彼が本職の商人であれば、少しでも安く仕入れるために努力するのであろう。
(値段交渉に掛ける労力を省きたい)
旅商人の息子であるにもかかわらず、カークは寡黙な男であった。
ランチにはまだ早い時間だったので、今度は武器を扱う店を訪れてみた。ここも大型店舗であったが、入店時に商人の身分証を提示したお陰で、店員の過度な干渉や売り込みは無くて済んだ。
(想像以上に高いぞ)
武器の類いは、カークが想定していたよりも遥かに高額だった。一番安い青銅製の剣でも、金貨十枚からの値段である。
(完全に予算オーバーだ)
攻撃力を上げれば防御の必要は無いと考えていたのだが、そのためには高額の投資が必要だった。
(少しでも防具を増やしておこう)
彼は考えを改める。
(治療魔法を使えば、多少の無理は利く筈だ)
そうやって自分を納得させた。
◇◇◇
ランチの後に<萬屋装身具店>を訪れたカークは、魔物の甲殻で造られた肘と膝のサポーターを購入する。三分割された扇状の甲殻が、少しずつずらしてカシメられており、関節の動きに応じて可動できる優れモノだ。
締結部の大径なリベットは安心感がある。
可動部があるので消耗品と判断した彼は、予備を含めて同じ物を三組購入した。
「縄を巻くのと同じ、滑り止めの効果がある」
カークが腰に提げた樫の棍棒を見た店員が、敢えて薦めてくれたのは薄い革手袋だ。
「道具を換えても、巻き直さずに済む」
その的確なアドバイスに、彼は眼からウロコが落ちる思いがした。
「ありがとうございます。商売の真髄を学べました」
カークはとても素直に感謝を述べ、革の手袋を半ダース一括購入する。

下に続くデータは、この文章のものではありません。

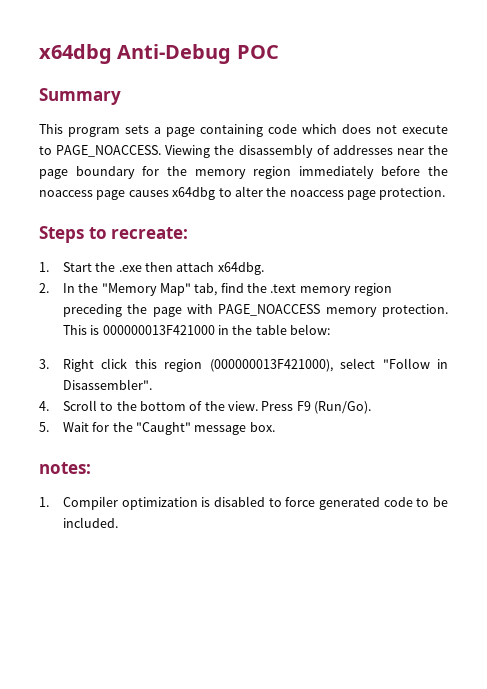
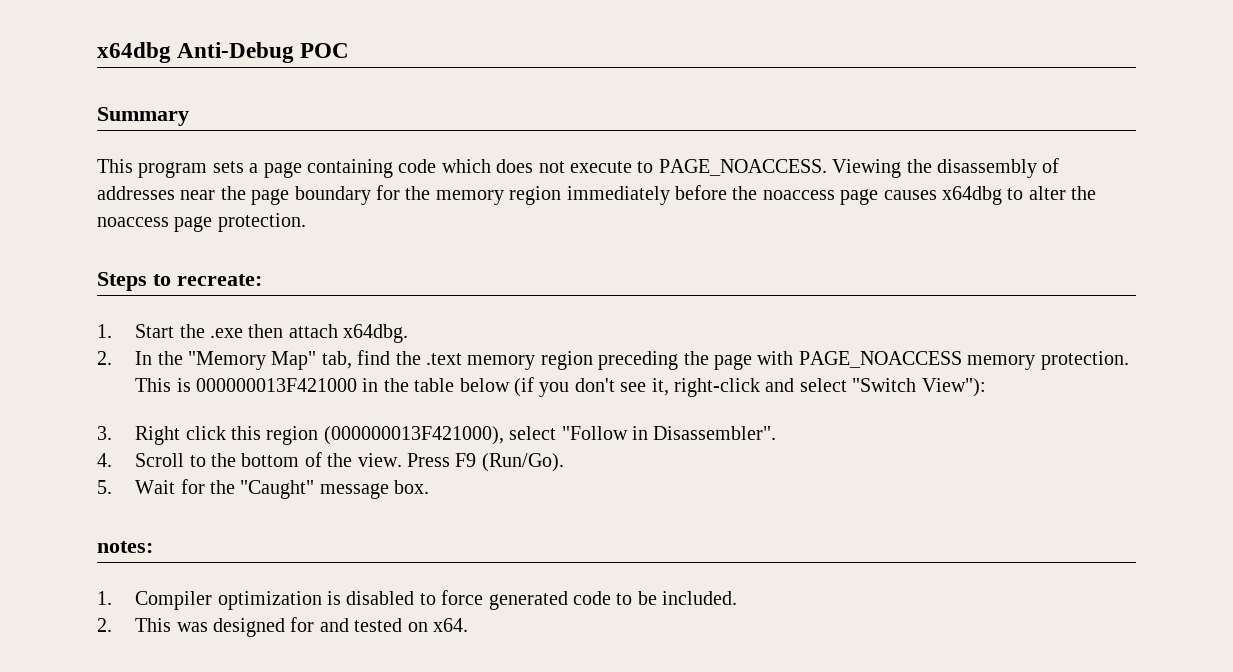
- This is 000000013F421000 in the table below:
+ This is 000000013F421000 in the table below (if you don't see it, right-click and select "Switch View"):
+ 2. This was designed for and tested on x64.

値段には換算できない知恵と工夫を手に入れたのだ。
そんなカークの態度を見て、無愛想な店員は優しい眼差しを送る。
「夕飯に良い店を紹介しよう」
思いがけない言葉にカークは戸惑う。
「オーダー時にこのカードを渡せば、幾らか割り引きがある」
手渡されたのは、ツルツルで木目が綺麗に揃った木札だった。店の場所を聞いてからお礼を述べ、彼は軽い足取りで店を出る。
(今日は値段以上の良い買い物ができたぞ)
思いがけない収穫にカークは大喜びで宿屋へ向かう。
『その判断は間違いないデスヨ』
そんな彼の頭上では、笑顔のフェアリーがクルクルと舞っていた。